Purpose: The aim of this study ws to evaluate prognostic factors associated with final visual outcome in patients with congenital cataract associated with congenital rubella syndrome. Methods: A prospective interventional analysis of preoperative systemic and ocular features of 56 eyes of 28 seropositive infants of less than 12 months presenting to us with bilateral cataract was performed. All infants were surgically treated with cataract extraction, posterior capsulorhexis, and anterior vitrectomy followed by visual rehabilitation. Intraocular lens implantation was done in children after 2 years of age. Outcome data were collected till children reached the fifth chronological age. Chi-square test was used as a test of significance for qualitative data. Results: Of the 56 eyes, 44.6% eyes had vision better than 20/60. Important preoperative factors related to poor visual prognosis were morphology of cataract (P = 0.004), microphthalmos (P < 0.001), features suggestive of iris hypoplasia (P < 0.001), optic atrophy (P < 0.001), nystagmus (P = 0.02), and associated neurological anomalies (P = 0.0023). We found no significant statistical association between postoperative visual outcome and isolated rubella retinopathy, cloudy cornea, cardiological, and ontological abnormalities. Conclusion: Cataract associated with rubella is a common cause of congenital cataract in developing countries. Determining prognostic factors helps us in parent counseling and planning treatment protocols. Nevertheless, early detection and treatment with adequate multidisciplinary approach remains priority for improving long-term visual outcomes.

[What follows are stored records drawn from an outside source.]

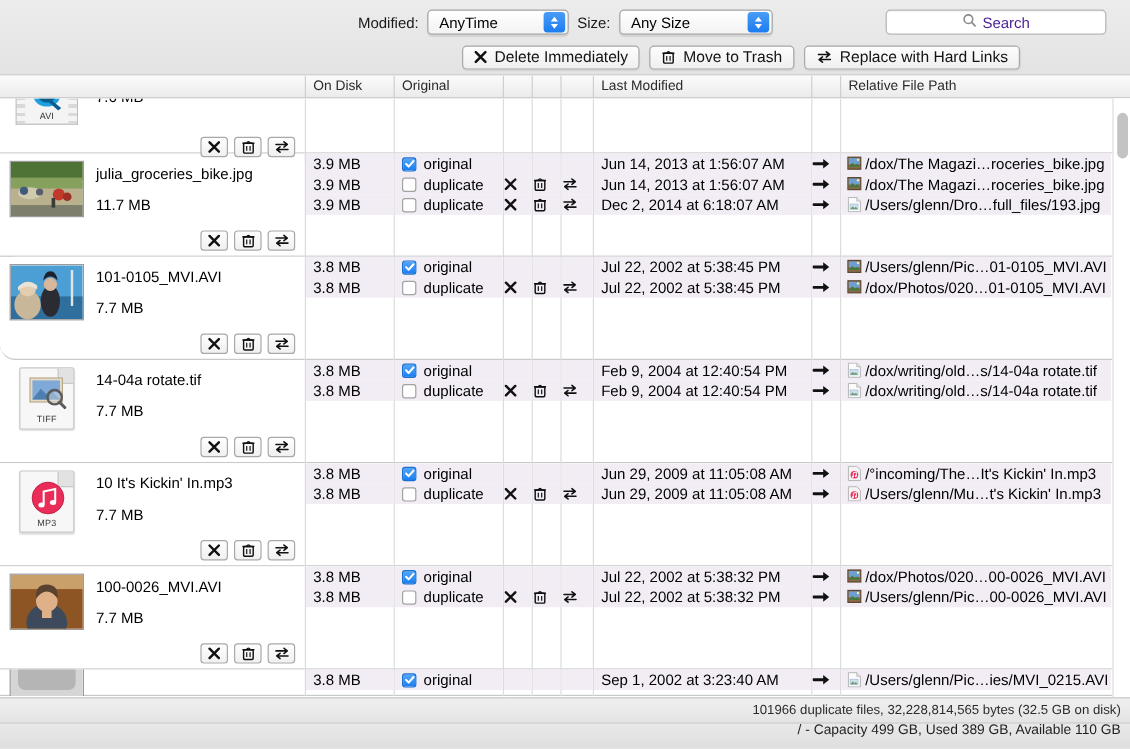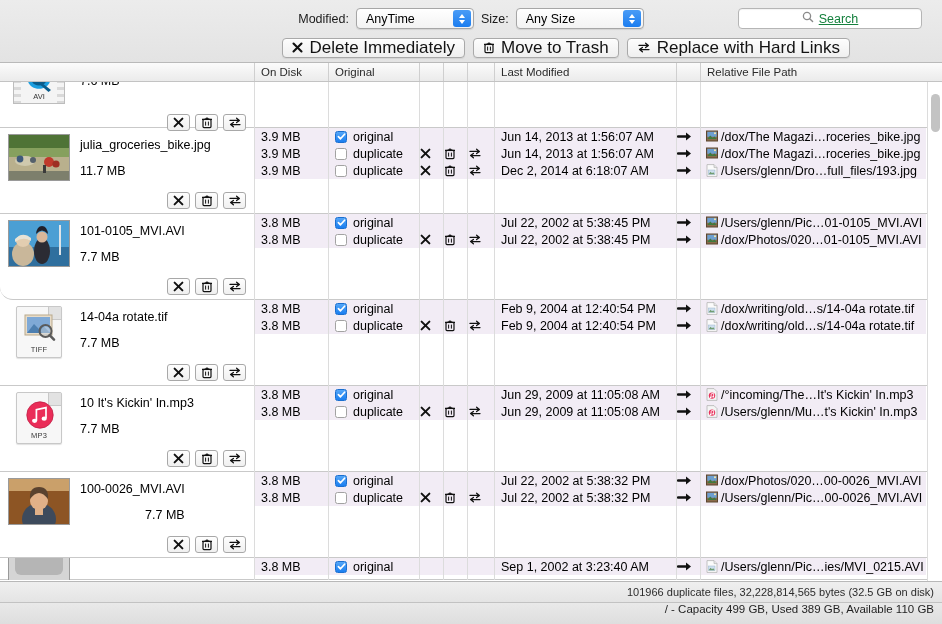--- a/index.html
+++ b/index.html
@@ -45,7 +45,7 @@
     display:flex; align-items:center; justify-content:center; gap:5px;
     box-shadow:0 1px 1px rgba(0,0,0,.05) inset;
   }
-  .search-field .ph { color:#15803d; font-size:12.5px;text-decoration:underline; }
+  .search-field .ph { color:#4c1d95; font-size:12.5px; }
 
   .action-row { height:25px; display:flex; align-items:center; justify-content:flex-end; padding:0 0 4px 0; gap:8px; padding-right:92px; }
   .btn {

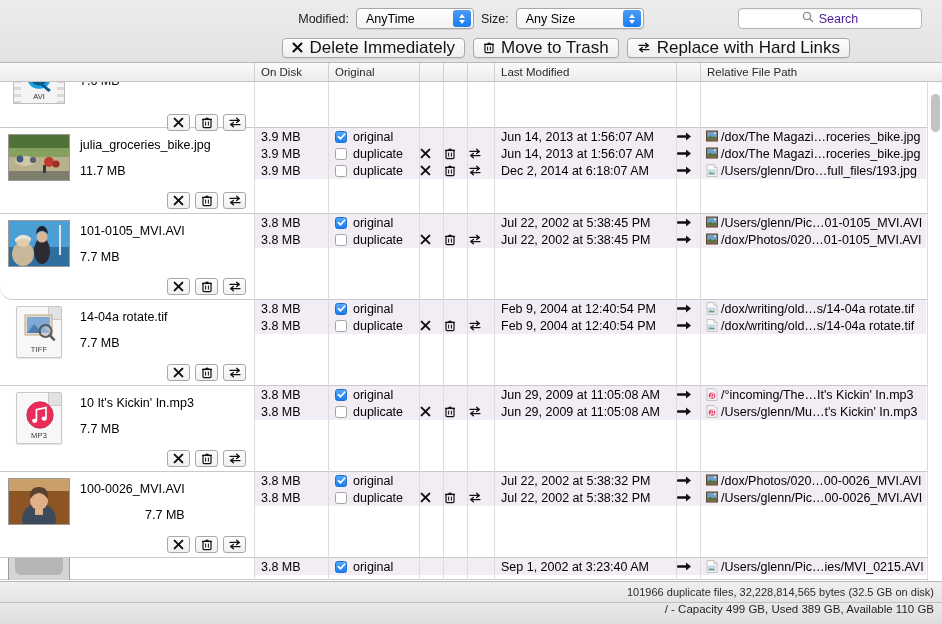--- a/index.html
+++ b/index.html
@@ -53,7 +53,7 @@
     background:linear-gradient(#fdfdfd,#efefef);
     box-shadow:0 1px 0 rgba(255,255,255,.9) inset, 0 1px 1px rgba(0,0,0,.07);
     display:inline-flex; align-items:center; gap:6px; padding:0 9px;
-    font-size:17px; color:#131313; white-space:nowrap;
+    font-size:13px; color:#131313; white-space:nowrap;
   }
   .btn svg { display:block; }
 

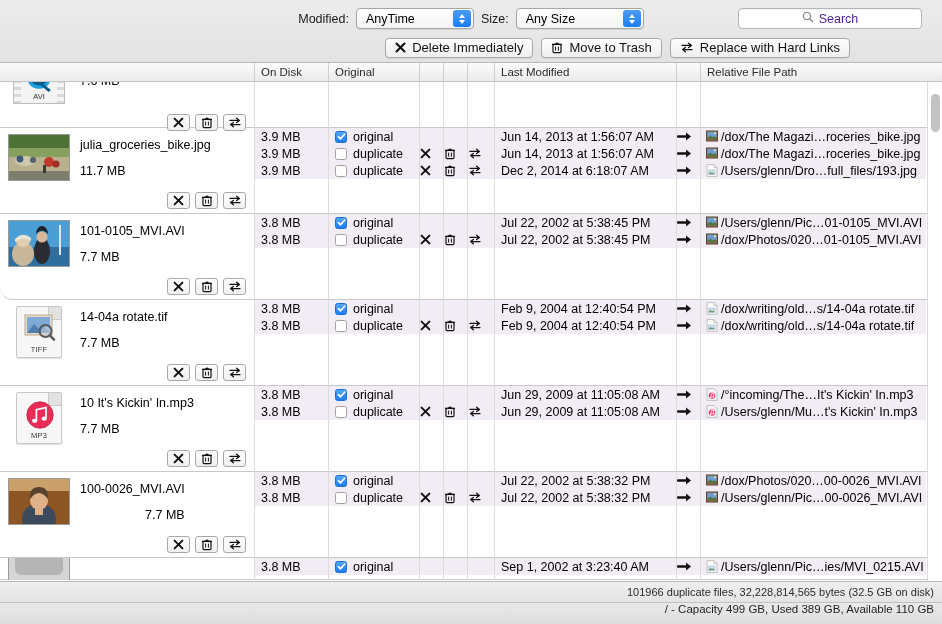--- a/index.html
+++ b/index.html
@@ -1036,7 +1036,7 @@
           </div>
         </div>
         <div class="row" style="height: 86px;">
-          <div class="cell c-file filecell" style="height: 86px; text-align: right;">
+          <div class="cell c-file filecell" style="height: 86px;">
             <div class="thumb" style="margin-top:0">
               <div class="photo"><svg width="60" height="45" viewBox="0 0 60 45" preserveAspectRatio="none">
                   <rect width="60" height="45" fill="#a8662c"></rect>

Keywords: Congenital rubella syndrome, prognostic factors, Rubella cataracts, visual outcomes


How to cite this article:
Joshi D, Krishnaprasad R, Agrawal A. Is 20/20 visual outcome a reality in rubella cataract? - Prognostic factors in children with cataract associated with congenital rubella syndrome. Indian J Ophthalmol 2021;69:598-602

How to cite this URL:
Joshi D, Krishnaprasad R, Agrawal A. Is 20/20 visual outcome a reality in rubella cataract? - Prognostic factors in children with cataract associated with congenital rubella syndrome. Indian J Ophthalmol [serial online] 2021 [cited 2024 Mar 28];69:598-602. Available from: https://journals.lww.com/ijo/pages/default.aspx/text.asp?2021/69/3/598/309422



Congenital rubella syndrome (CRS) resulting from maternal rubella infection in the first trimester affects an estimated 1,00,000 infants each year worldwide.[1],[2] Estimates suggest that 10%–30% of adolescent females and 12%–30% of women in the reproductive age-group are susceptible to rubella infection in India.[3],[4] It forms an undiagnosed epidemic in developing countries such as India due to poor immunization coverage.

Ocular manifestations form a major part of CRS, of which unilateral or bilateral cataract forms a hallmark.[1] Rubella cataract can either be isolated or can be associated with varying degrees of other systemic or ocular anomalies which can affect visual outcomes postcataract surgery.[5],[6],[7],[8] Earlier works[1],[5] have aimed at studying the ocular and systemic manifestations and associated clinical spectrum in children with rubella cataracts, but factors prognostic for long-term visual outcomes have not been investigated.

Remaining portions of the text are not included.